Work to complete:
Which lines mention "flexion"? Show each one from the listing.

Listed entries:
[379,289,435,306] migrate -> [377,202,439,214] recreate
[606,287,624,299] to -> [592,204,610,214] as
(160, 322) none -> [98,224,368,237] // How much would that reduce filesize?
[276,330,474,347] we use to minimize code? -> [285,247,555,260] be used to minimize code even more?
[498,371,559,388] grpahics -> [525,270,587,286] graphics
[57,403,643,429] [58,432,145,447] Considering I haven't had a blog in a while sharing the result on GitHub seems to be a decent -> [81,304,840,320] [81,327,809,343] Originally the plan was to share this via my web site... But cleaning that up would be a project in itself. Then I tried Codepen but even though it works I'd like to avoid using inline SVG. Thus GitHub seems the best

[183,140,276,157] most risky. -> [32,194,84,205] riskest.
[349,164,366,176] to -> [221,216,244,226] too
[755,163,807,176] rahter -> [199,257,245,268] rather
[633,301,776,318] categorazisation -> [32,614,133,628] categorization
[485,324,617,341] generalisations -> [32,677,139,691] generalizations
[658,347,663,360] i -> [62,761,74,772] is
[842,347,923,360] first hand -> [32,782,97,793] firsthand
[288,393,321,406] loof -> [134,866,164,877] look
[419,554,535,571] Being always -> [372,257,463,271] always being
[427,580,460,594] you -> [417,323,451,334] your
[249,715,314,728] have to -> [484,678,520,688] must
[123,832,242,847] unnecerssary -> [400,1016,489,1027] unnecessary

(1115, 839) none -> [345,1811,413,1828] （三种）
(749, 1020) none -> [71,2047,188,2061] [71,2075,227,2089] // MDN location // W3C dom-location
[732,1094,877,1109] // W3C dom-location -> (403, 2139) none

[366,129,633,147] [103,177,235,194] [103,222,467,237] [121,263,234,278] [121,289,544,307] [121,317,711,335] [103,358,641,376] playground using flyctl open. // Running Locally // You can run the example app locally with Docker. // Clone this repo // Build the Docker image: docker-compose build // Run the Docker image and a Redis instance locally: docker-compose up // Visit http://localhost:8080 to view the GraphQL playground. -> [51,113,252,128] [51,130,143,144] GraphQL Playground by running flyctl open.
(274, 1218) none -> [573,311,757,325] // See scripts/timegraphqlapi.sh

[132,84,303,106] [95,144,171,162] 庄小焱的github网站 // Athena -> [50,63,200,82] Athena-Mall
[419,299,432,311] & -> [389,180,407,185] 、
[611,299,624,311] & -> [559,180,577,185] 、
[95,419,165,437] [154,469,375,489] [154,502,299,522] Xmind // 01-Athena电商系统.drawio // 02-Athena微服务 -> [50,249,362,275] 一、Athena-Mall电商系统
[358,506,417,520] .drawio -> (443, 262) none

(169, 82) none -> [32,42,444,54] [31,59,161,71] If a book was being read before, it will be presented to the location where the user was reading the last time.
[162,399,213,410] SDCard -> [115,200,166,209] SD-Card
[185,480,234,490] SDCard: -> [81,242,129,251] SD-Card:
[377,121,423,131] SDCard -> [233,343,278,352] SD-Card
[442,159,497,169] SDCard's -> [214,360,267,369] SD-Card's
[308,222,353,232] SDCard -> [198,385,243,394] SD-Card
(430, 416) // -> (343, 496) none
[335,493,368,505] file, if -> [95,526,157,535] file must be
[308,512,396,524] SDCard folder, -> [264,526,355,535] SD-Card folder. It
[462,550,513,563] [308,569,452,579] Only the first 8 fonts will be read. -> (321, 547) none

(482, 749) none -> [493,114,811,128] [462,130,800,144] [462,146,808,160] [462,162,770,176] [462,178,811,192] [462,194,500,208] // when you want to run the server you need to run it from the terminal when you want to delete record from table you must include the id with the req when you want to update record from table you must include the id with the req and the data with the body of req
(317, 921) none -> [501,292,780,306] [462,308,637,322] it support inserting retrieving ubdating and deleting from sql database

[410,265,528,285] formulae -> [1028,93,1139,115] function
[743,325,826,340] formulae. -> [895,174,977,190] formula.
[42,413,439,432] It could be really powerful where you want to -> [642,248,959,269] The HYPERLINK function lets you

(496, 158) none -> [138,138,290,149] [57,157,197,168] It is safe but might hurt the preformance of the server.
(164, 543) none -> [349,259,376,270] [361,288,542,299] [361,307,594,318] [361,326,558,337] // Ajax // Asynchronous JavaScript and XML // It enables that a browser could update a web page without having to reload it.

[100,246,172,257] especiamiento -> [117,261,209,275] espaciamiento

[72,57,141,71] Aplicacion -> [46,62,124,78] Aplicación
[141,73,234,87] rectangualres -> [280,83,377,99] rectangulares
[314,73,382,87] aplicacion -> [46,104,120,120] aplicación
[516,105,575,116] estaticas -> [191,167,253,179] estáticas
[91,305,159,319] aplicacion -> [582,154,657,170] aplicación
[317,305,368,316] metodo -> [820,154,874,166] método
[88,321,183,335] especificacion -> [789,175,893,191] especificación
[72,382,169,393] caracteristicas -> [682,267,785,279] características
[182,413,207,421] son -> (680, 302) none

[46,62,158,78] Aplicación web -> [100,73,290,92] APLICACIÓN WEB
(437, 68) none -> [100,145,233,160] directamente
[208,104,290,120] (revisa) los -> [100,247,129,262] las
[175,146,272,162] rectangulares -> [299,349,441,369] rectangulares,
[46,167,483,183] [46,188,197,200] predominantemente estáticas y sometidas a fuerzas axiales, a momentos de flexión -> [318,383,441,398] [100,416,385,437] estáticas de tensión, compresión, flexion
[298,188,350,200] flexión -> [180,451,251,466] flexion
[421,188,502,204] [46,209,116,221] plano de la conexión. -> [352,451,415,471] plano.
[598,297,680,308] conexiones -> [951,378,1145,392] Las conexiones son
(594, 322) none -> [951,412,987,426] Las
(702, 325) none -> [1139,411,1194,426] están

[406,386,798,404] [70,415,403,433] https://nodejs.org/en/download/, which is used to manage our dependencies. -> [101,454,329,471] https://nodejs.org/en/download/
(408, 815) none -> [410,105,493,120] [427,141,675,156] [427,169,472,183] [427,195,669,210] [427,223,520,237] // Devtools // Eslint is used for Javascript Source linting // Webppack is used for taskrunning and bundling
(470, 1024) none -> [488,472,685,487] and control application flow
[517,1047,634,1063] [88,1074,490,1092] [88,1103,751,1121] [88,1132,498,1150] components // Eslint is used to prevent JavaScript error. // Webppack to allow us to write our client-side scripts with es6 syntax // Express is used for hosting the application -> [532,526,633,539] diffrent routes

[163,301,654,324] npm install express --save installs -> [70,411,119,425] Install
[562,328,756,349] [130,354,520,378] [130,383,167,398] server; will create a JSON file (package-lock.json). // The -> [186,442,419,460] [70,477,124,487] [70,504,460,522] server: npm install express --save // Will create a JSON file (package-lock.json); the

Your solution:
[46,167,483,183] [46,188,197,200] predominantemente estáticas y sometidas a fuerzas axiales, a momentos de flexión -> [318,383,441,398] [100,416,385,437] estáticas de tensión, compresión, flexion
[298,188,350,200] flexión -> [180,451,251,466] flexion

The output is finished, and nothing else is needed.